I went+to the cinema+with my brother

The items are joined together using a space " ", so the items above combine to form the sentence:

"I went to the cinema with my brother"

This is an example of a "word-sentence".

The word-based sentence activities break this word-sentence into sections by using the space " " to split it up, resulting in 8 words, which are then used in a variety of ways in all sorts of activities. e.g. word as gap, jumbled words, etc.

(2.2) "Chunk-sentences":

Chunk-based sentence activities, however, work in a slightly different way:

Our cell contents "I went+to the cinema+with my brother" first have all of the spaces converted to a # character, like this:

I#went+to#the#cinema+with#my#brother

Then these items are joined together using a space " ", giving the following "chunk-sentence":

"I#went to#the#cinema with#my#brother"

The above is an example of a "chunk-sentence".

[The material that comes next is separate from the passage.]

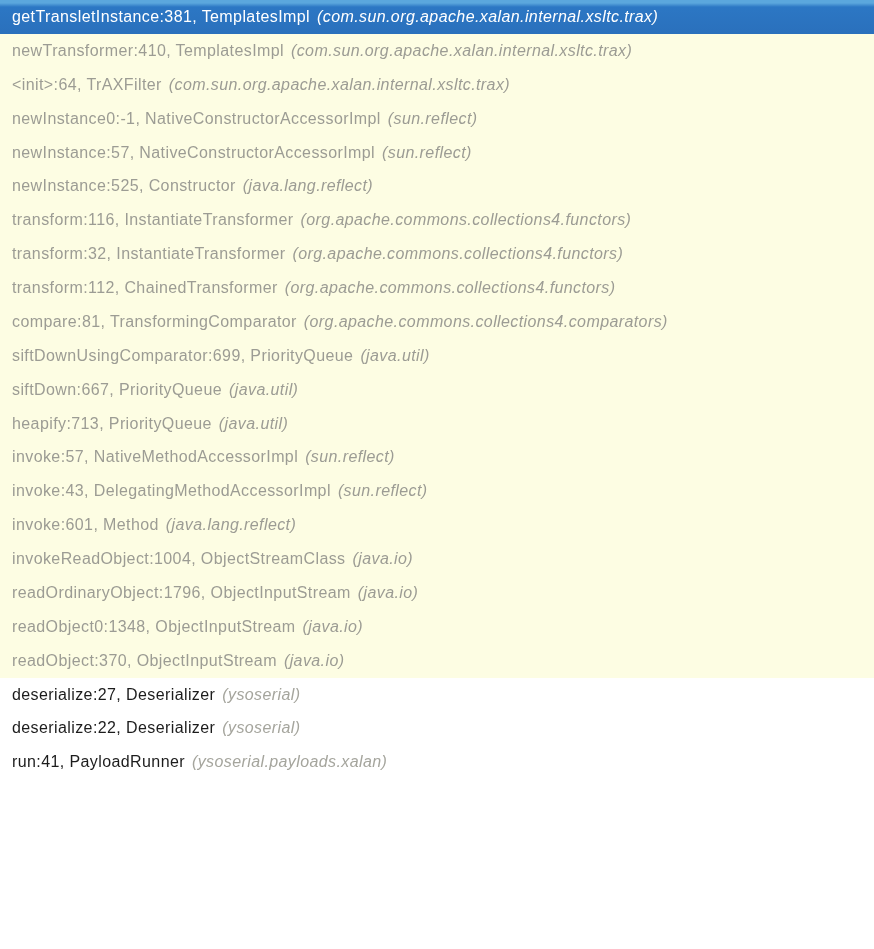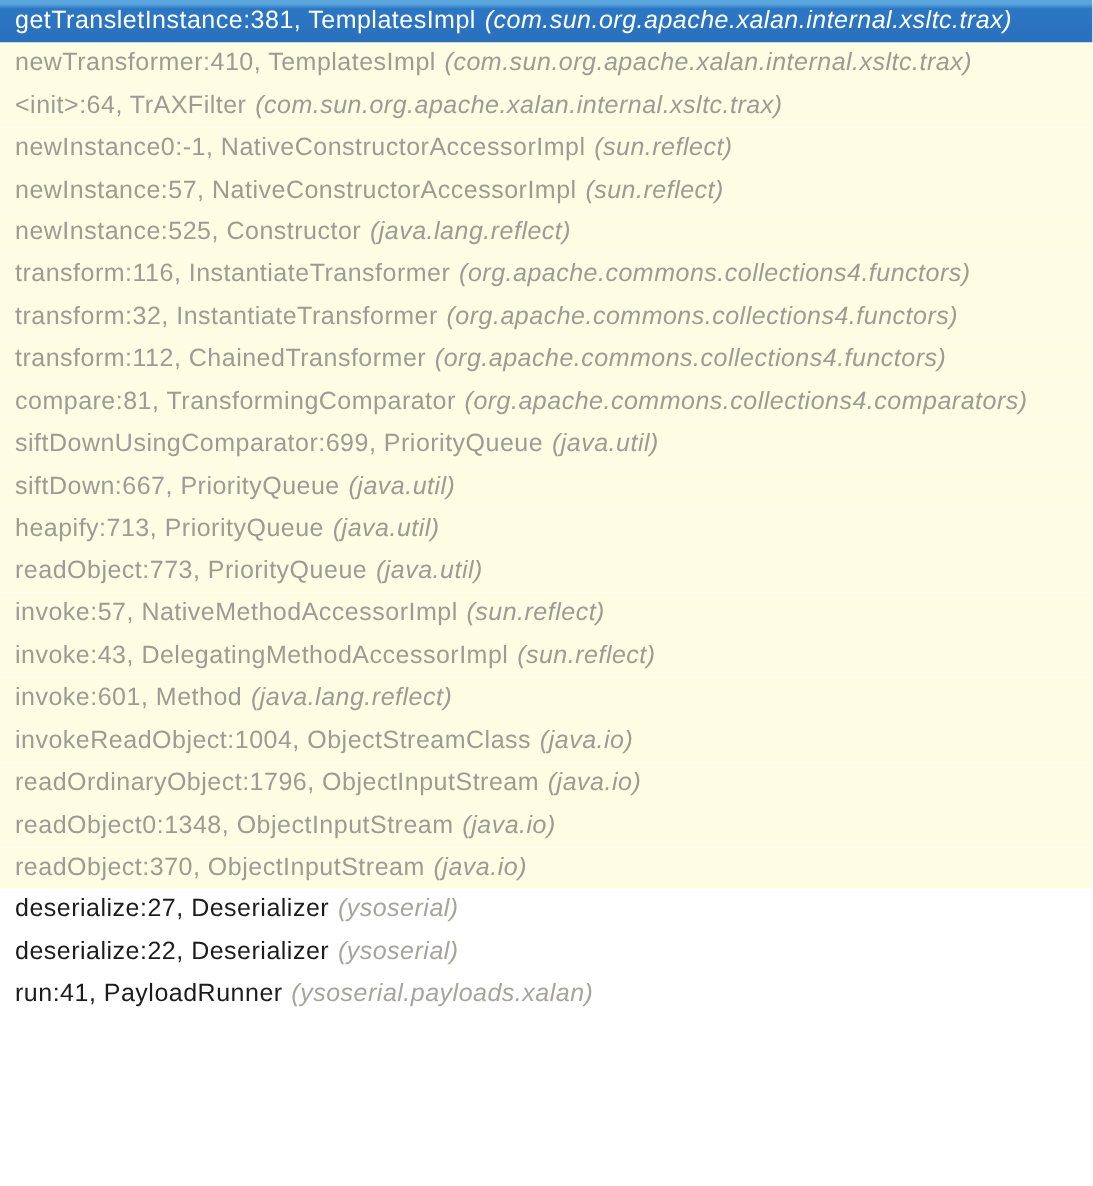"getTransletInstance:381, TemplatesImpl" .frame-row { font-size: 20px -> 16px }
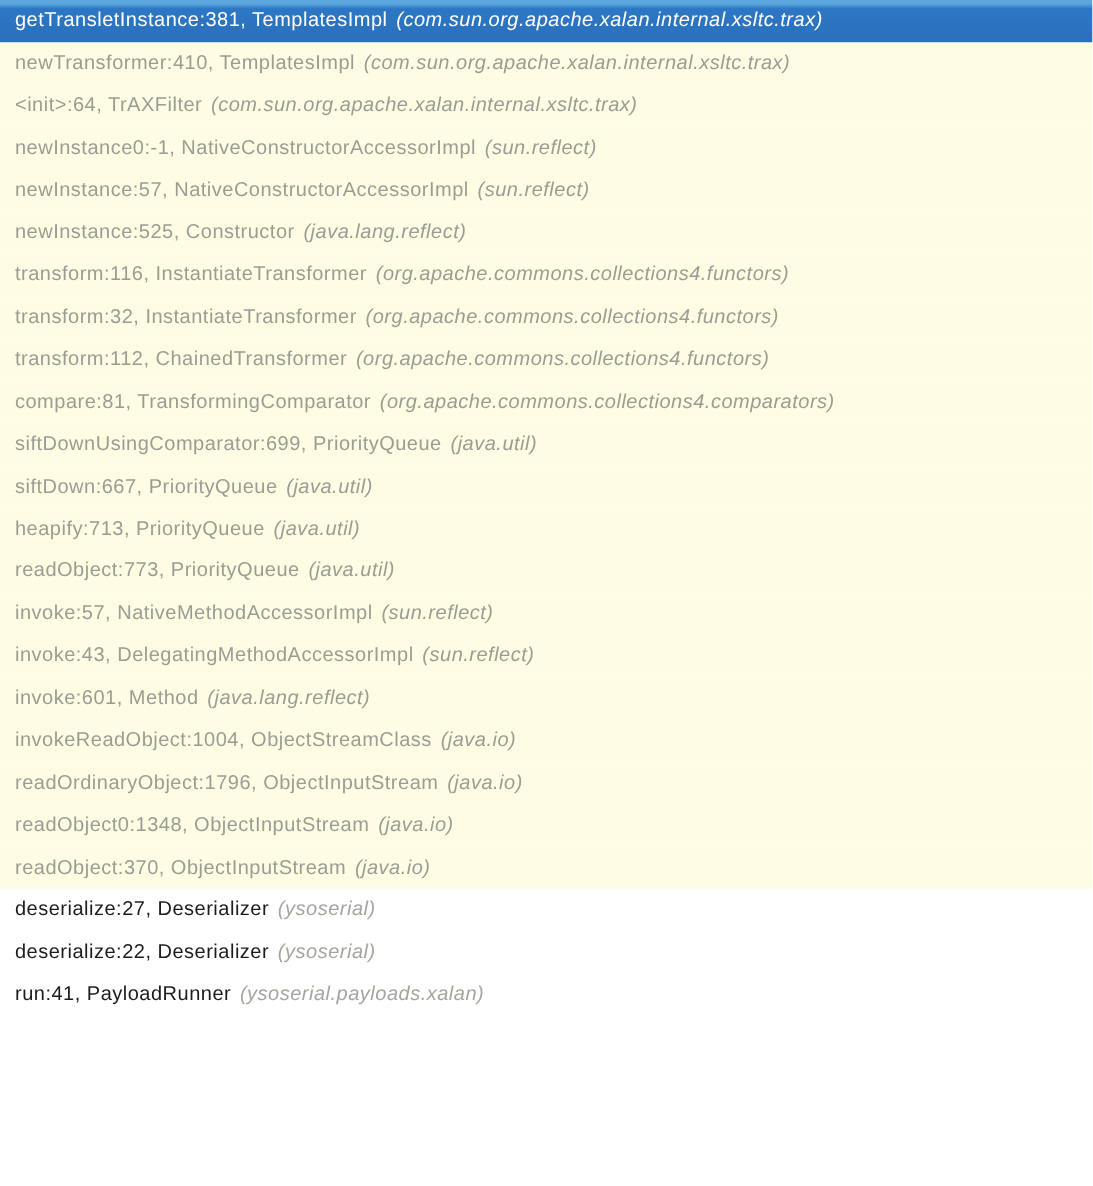"readObject:773, PriorityQueue" div.frame-row { html: <div> <span>readObject:773, PriorityQueue</span><span>(java.util)</span> </div> -> none }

The chunk-based sentence activities break this chunk-sentence into sections using the space " ". This results in 3 chunks, which are then used in a variety of ways in all sorts of activities. e.g. chunk as gap, jumbled chunks, etc.

It's important to understand the above so that you can understand how transformations work when applied to both word-sentences and chunk-sentences.

(3) TRANSFORMATIONS AFFECT VOCAB-CHUNKS, WORD-SENTENCES AND CHUNK-SENTENCES

Transformations are applied in the order in which they are listed, one by one, to all vocab-chunks (either as defined by default by the cell boundaries, or as defined by you using the vocab-chunks popup) and all sentences (word & chunk).

So from the examples given above, all transformations will be applied one by one to all of the following bits of text:

Vocab-chunks, e.g.:

I went
to the cinema
with my brother

Word-sentences, e.g.:

I went to the cinema with my brother

Chunk-sentences, e.g.:

I#went to#the#cinema with#my#brother

And remember: transformations are applied in the order that they appear, and their effect is cumulative, in the sense that the 1st transformation is applied to the raw text; the 2nd is applied to the result of the 1st; the 3rd is applied to the result of the 2nd, etc. until all transformations have been applied.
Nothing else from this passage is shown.